Goal of the exercise
From the data below, copy out every line in which the word "pathogen" occurs.

Recorded information
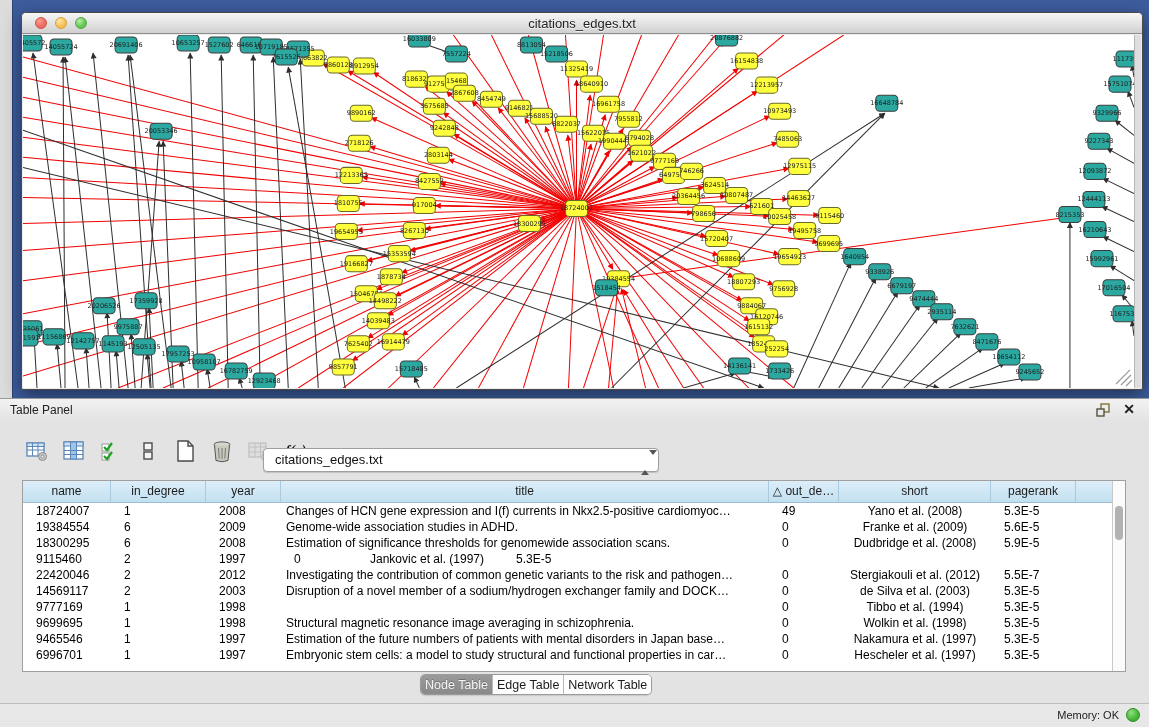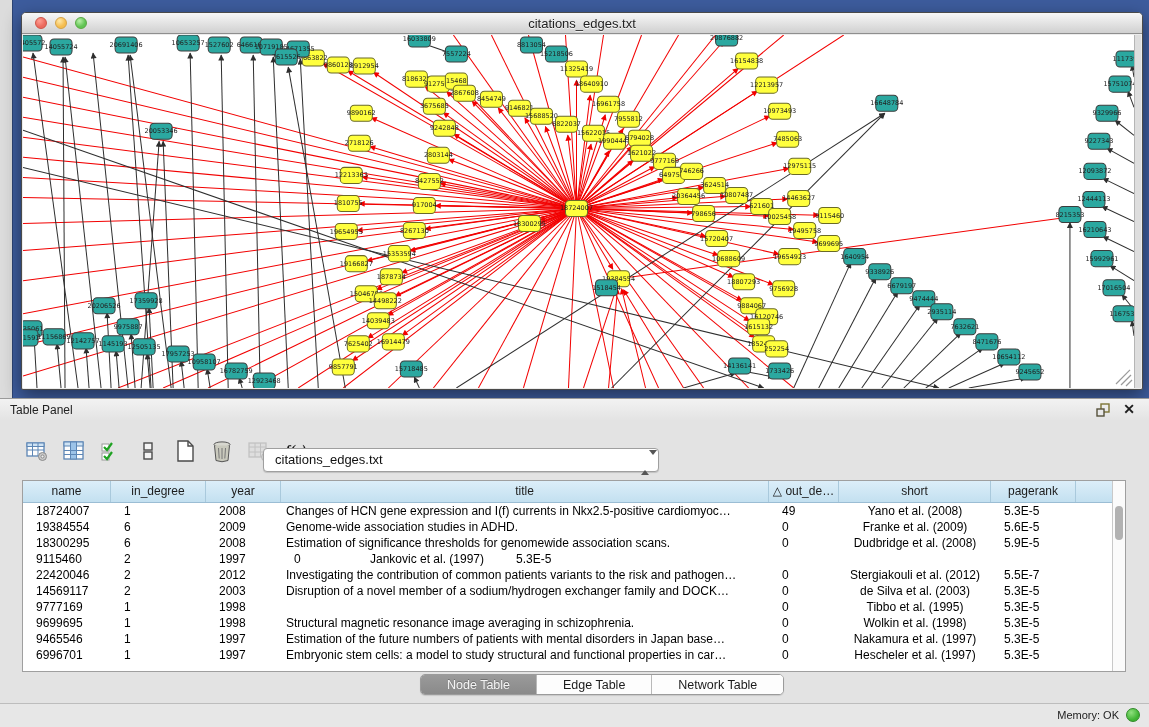--- a/index.html
+++ b/index.html
@@ -72,21 +72,21 @@
   .td { font-size:12px; color:#000; line-height:16px; overflow:hidden; white-space:nowrap; padding-left:13px; }
   .td.title-cell { padding-left:5px; }
   .td.center { text-align:center; padding-left:0; }
   .vscroll { position:absolute; right:0; top:0; bottom:0; width:13px; background:#fbfbfb; border-left:1px solid #c9c9c9; }
   .vthumb { position:absolute; left:2px; top:25px; width:8px; height:34px; background:#b2b2b2; border-radius:5px; }
 
   
   .tabs { position:absolute; left:420px; top:254px; height:21px; display:flex;
     border:1px solid #9b9b9b; border-radius:5px; overflow:hidden; background:#ffffff;
     box-shadow:0 1px 1px rgba(0,0,0,.12); }
-  .tab { font-size:12.5px; color:#1c1c1c; padding:0 26px; line-height:20px; cursor:pointer;
+  .tab { font-size:12.5px; color:#1c1c1c; padding:0 4px; line-height:20px; cursor:pointer;
     border-right:1px solid #b9b9b9; background:#fdfdfd; }
   .tab:last-child { border-right:none; }
   .tab.selected { background:linear-gradient(#9a9a9a,#8a8a8a); color:#f4f4f4; text-shadow:0 -1px 0 rgba(0,0,0,.25); }
 
   
   .statusbar { position:absolute; left:0; top:703px; width:1149px; height:24px;
     background:#e7e7e7; border-top:1px solid #bdbdbd; }
   .memory { position:absolute; right:30px; top:5px; font-size:11px; color:#222; }
   .memdot { position:absolute; right:9px; top:4px; width:14px; height:14px; border-radius:50%;
     background:radial-gradient(circle at 35% 30%, #8fe07e, #3eb332 65%); border:1px solid #2e8a26; }
@@ -671,41 +671,41 @@
             <div class="td" style="width: 95px;">2</div>
             <div class="td" style="width: 75px;">1997</div>
             <div class="td" style="width: 70px;">0</div>
             <div class="td center" style="width: 152px;">Jankovic et al. (1997)</div>
             <div class="td" style="width: 85px;">5.3E-5</div>
           </div>
           <div class="trow">
             <div class="td" style="width: 88px;">22420046</div>
             <div class="td" style="width: 95px;">2</div>
             <div class="td" style="width: 75px;">2012</div>
-            <div class="td title-cell" style="width: 488px;">Investigating the contribution of common patients variants to the risk and pathogen…</div>
+            <div class="td title-cell" style="width: 488px;">Investigating the contribution of common genetic variants to the risk and pathogen…</div>
             <div class="td" style="width: 70px;">0</div>
             <div class="td center" style="width: 152px;">Stergiakouli et al. (2012)</div>
             <div class="td" style="width: 85px;">5.5E-7</div>
           </div>
           <div class="trow">
             <div class="td" style="width: 88px;">14569117</div>
             <div class="td" style="width: 95px;">2</div>
             <div class="td" style="width: 75px;">2003</div>
             <div class="td title-cell" style="width: 488px;">Disruption of a novel member of a sodium/hydrogen exchanger family and DOCK…</div>
             <div class="td" style="width: 70px;">0</div>
             <div class="td center" style="width: 152px;">de Silva et al. (2003)</div>
             <div class="td" style="width: 85px;">5.3E-5</div>
           </div>
           <div class="trow">
             <div class="td" style="width: 88px;">9777169</div>
             <div class="td" style="width: 95px;">1</div>
             <div class="td" style="width: 75px;">1998</div>
             <div class="td title-cell" style="width: 488px; margin-top: 30px;">Corpus callosum shape and size in male patients with schizophrenia.</div>
             <div class="td" style="width: 70px;">0</div>
-            <div class="td center" style="width: 152px;">Tibbo et al. (1995)</div>
+            <div class="td center" style="width: 152px;">Tibbo et al. (1994)</div>
             <div class="td" style="width: 85px;">5.3E-5</div>
           </div>
           <div class="trow">
             <div class="td" style="width: 88px;">9699695</div>
             <div class="td" style="width: 95px;">1</div>
             <div class="td" style="width: 75px;">1998</div>
             <div class="td title-cell" style="width: 488px;">Structural magnetic resonance image averaging in schizophrenia.</div>
             <div class="td" style="width: 70px;">0</div>
             <div class="td center" style="width: 152px;">Wolkin et al. (1998)</div>
             <div class="td" style="width: 85px;">5.3E-5</div>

Response box
-            <div class="td title-cell" style="width: 488px;">Investigating the contribution of common patients variants to the risk and pathogen…</div>
+            <div class="td title-cell" style="width: 488px;">Investigating the contribution of common genetic variants to the risk and pathogen…</div>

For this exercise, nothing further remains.